Kick her out was what he meant. John couldn’t bring himself to say the words so clearly, but that was what he meant.

“But no reason to consider that,” John said. “Allie will manage this if she has to, right?”

Suddenly, he couldn’t take them looking at him.

“Call me when you have the meeting set. I’ll be there.” He made a show of checking the scoreboard clock. “I have to head out. Appointments.”

John cleared his throat. “Actually, Tim’s mom is on her way here. Danny told me you were on the ice so when she said she had time, I figured we might as well lock it down. We can reschedule if we have to, but Allie can’t practice until this is settled.”

Bryan looked out the doors toward the lobby. Of course Clare wasn’t here yet. She couldn’t have gotten here so fast.

He wished he’d had time to plan what to say, but maybe this was better. Clare was brand-new territory for him. He could keep lying to himself or he could admit that he found her attractive. She was different from the other women he knew, self-contained and a little fierce. With the divorce finally sinking in those instincts he’d buried for so long were waking up again. It didn’t matter why he was attracted. He had to ignore it, end of story.

The important point was that Allie could play hockey if Clare went along with mediation. Persuasion was familiar ground at least; he was more than used to sales. Needing her cooperation and wanting her complicated the situation. Next time Allie decided to pick on someone, he certainly hoped the kid’s mom wasn’t cute.

“I’ll go change.” He lifted his hand, nodded at the other two and turned away. He felt their eyes on him as he walked around the edge of the ice to the locker room door. He’d come to the rink to leave his frustrations on the ice and instead everything and everyone had come crowding in with him.

He unbuckled his knee brace and let it slide to the floor while he rested against the cinder-block wall behind him. Digging in his pocket, he pulled out his cell phone. He typed in Allie’s number. She’d been the one who taught him to text, laughing at the typos his big fingers made on the tiny keypad.

“You okay?” he typed and then pressed Send. She wasn’t supposed to text in class, wasn’t even supposed to have her phone on, so there was a good chance she wouldn’t answer even if she wanted to. He set the phone next to his gloves on the bench. He waited but it sat silent.

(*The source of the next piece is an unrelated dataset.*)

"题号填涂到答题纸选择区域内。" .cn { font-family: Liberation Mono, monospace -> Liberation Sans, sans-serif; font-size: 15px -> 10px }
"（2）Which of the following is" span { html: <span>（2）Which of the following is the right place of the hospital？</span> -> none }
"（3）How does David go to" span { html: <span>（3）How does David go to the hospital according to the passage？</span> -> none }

If Allie texted him back before he got his skates off, he decided, that was the sign that Clare was going to be reasonable. He bent and untied the knot on his right skate. He didn’t dawdle, it wasn’t fair to try to manipulate a sign, but he couldn’t help noticing moisture on the skate blade which meant an extra careful wipe dry before he stowed the skate in his bag. He’d just tugged the lace out of the top set of holes on his left skate when the phone buzzed. He grabbed it, flipping the screen open. She’d texted back, “OK.”

He dropped the phone on the bench and tugged his skate off quickly. OK. He snorted. The two of them didn’t have a single conversational skill to split between them. Still, short and unsatisfying as OK was, she’d replied. He zipped his bag and wished he still believed in luck.